Task to carry out:
Below are some records. Return exactly the lines from the one with "font-size:10.8px; line-height:1.62; color:#4f4f4f;" to the one with "font-size:16px; color:#26756a; letter-spacing:0.5px;", and nothing else.

Input data:

============

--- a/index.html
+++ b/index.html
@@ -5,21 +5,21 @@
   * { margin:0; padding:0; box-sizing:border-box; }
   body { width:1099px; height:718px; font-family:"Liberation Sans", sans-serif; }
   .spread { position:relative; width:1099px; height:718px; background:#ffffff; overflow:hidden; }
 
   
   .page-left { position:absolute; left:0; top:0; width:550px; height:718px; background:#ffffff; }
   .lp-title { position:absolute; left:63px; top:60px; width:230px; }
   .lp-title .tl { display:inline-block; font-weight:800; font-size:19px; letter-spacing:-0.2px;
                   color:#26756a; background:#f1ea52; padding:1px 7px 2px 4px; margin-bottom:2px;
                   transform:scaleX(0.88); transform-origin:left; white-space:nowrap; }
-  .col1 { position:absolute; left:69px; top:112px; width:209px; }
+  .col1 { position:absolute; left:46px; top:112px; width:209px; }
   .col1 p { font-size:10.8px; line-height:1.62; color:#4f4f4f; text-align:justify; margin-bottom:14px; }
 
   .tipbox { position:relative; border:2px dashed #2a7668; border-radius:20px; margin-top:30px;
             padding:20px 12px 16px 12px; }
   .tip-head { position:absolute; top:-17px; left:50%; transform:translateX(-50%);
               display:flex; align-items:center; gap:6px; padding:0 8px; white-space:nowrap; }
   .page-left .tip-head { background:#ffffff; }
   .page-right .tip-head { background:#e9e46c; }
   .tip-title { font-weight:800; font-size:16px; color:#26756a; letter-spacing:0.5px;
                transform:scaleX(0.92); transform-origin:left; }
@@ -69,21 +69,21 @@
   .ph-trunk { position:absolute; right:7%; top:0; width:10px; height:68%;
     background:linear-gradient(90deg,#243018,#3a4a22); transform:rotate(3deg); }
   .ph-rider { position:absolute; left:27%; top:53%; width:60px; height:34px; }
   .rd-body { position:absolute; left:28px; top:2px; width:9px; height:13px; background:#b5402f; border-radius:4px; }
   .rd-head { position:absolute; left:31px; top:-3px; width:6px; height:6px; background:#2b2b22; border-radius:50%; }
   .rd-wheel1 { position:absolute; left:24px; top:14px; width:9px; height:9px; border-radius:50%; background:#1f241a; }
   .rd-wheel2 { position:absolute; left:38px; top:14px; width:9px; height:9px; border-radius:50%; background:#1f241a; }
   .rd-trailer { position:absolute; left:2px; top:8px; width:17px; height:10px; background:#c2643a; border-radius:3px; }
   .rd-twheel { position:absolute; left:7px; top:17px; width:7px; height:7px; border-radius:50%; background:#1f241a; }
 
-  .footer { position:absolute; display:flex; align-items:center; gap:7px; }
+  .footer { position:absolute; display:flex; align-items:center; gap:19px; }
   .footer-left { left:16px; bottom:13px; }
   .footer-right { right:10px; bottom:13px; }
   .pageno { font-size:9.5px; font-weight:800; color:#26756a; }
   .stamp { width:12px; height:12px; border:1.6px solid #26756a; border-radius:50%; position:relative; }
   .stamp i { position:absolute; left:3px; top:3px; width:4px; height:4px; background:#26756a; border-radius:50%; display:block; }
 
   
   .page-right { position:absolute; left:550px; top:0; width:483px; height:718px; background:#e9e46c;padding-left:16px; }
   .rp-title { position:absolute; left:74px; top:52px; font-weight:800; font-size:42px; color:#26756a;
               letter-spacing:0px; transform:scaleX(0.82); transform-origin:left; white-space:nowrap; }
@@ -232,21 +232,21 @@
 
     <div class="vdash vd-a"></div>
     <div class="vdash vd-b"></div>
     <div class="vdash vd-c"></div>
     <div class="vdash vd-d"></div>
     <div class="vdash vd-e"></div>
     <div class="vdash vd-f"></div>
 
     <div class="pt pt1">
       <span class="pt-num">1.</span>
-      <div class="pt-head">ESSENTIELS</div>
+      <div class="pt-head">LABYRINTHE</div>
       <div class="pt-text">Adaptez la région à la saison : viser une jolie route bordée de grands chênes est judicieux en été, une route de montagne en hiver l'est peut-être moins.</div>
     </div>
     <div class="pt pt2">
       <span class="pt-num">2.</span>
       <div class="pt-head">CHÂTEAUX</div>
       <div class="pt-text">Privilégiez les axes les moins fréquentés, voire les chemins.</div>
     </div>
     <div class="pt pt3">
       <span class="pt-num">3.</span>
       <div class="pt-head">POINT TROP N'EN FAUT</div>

============

Completed task:
   .col1 p { font-size:10.8px; line-height:1.62; color:#4f4f4f; text-align:justify; margin-bottom:14px; }
 
   .tipbox { position:relative; border:2px dashed #2a7668; border-radius:20px; margin-top:30px;
             padding:20px 12px 16px 12px; }
   .tip-head { position:absolute; top:-17px; left:50%; transform:translateX(-50%);
               display:flex; align-items:center; gap:6px; padding:0 8px; white-space:nowrap; }
   .page-left .tip-head { background:#ffffff; }
   .page-right .tip-head { background:#e9e46c; }
   .tip-title { font-weight:800; font-size:16px; color:#26756a; letter-spacing:0.5px;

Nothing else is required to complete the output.